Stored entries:
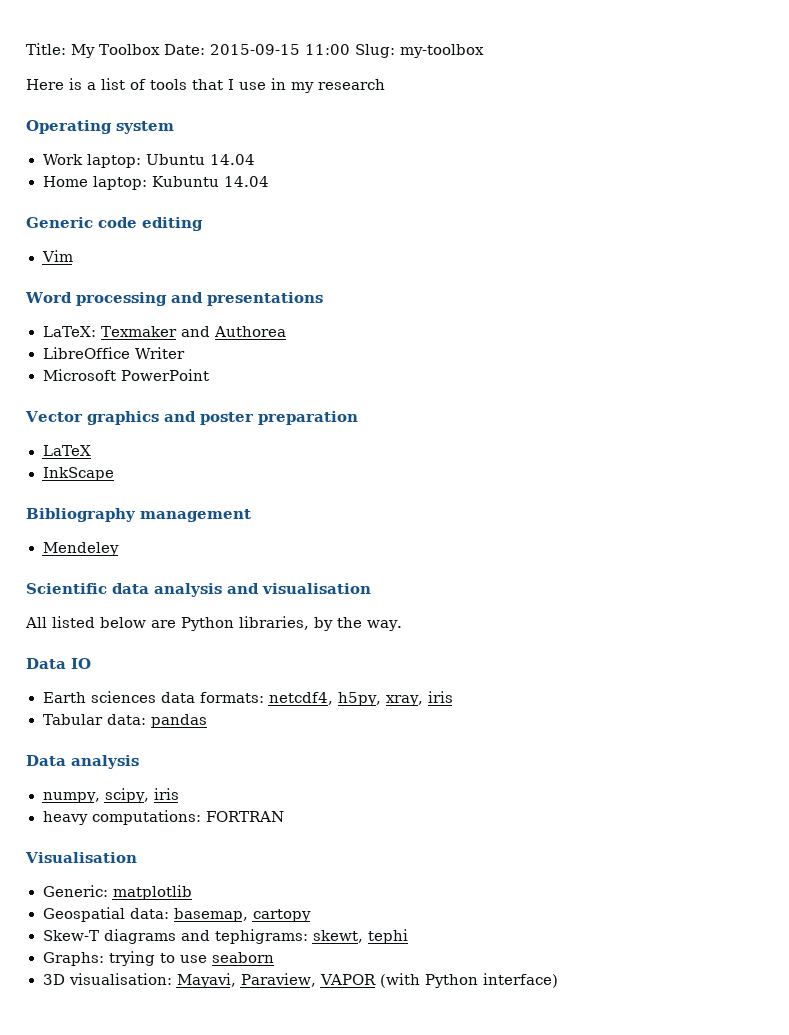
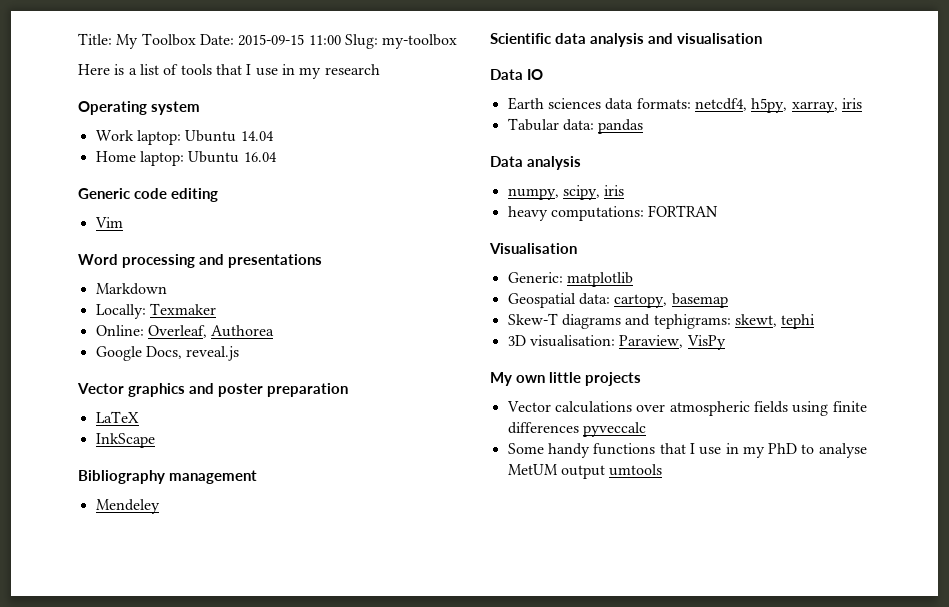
[151,176,269,187] Kubuntu 14.04 -> [188,151,277,163] Ubuntu 16.04
[42,326,97,337] LaTeX: -> [95,283,167,295] [95,304,146,319] Markdown // Locally:
[181,326,211,337] and -> [95,325,207,338] // Online: Overleaf,
[42,347,185,359] [42,369,209,381] LibreOffice Writer // Microsoft PowerPoint -> [95,346,240,361] Google Docs, reveal.js
[25,616,402,631] // All listed below are Python libraries, by the way. -> (762, 38) none
[385,695,423,706] xray, -> [791,101,838,113] xarray,
[173,908,311,922] basemap, cartopy -> [614,293,728,308] cartopy, basemap
[42,951,274,966] [42,973,559,988] Graphs: trying to use seaborn // 3D visualisation: Mayavi, Paraview, VAPOR (with Python interface) -> [507,335,726,350] [490,372,641,386] [506,401,867,416] [507,422,646,437] [507,443,867,458] [507,464,663,479] 3D visualisation: Paraview, VisPy // My own little projects // Vector calculations over atmospheric fields using finite differences pyveccalc // Some handy functions that I use in my PhD to analyse MetUM output umtools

What to work on:
Please give the number of lines above that hold the word "Python", and only that number.

Output below:
2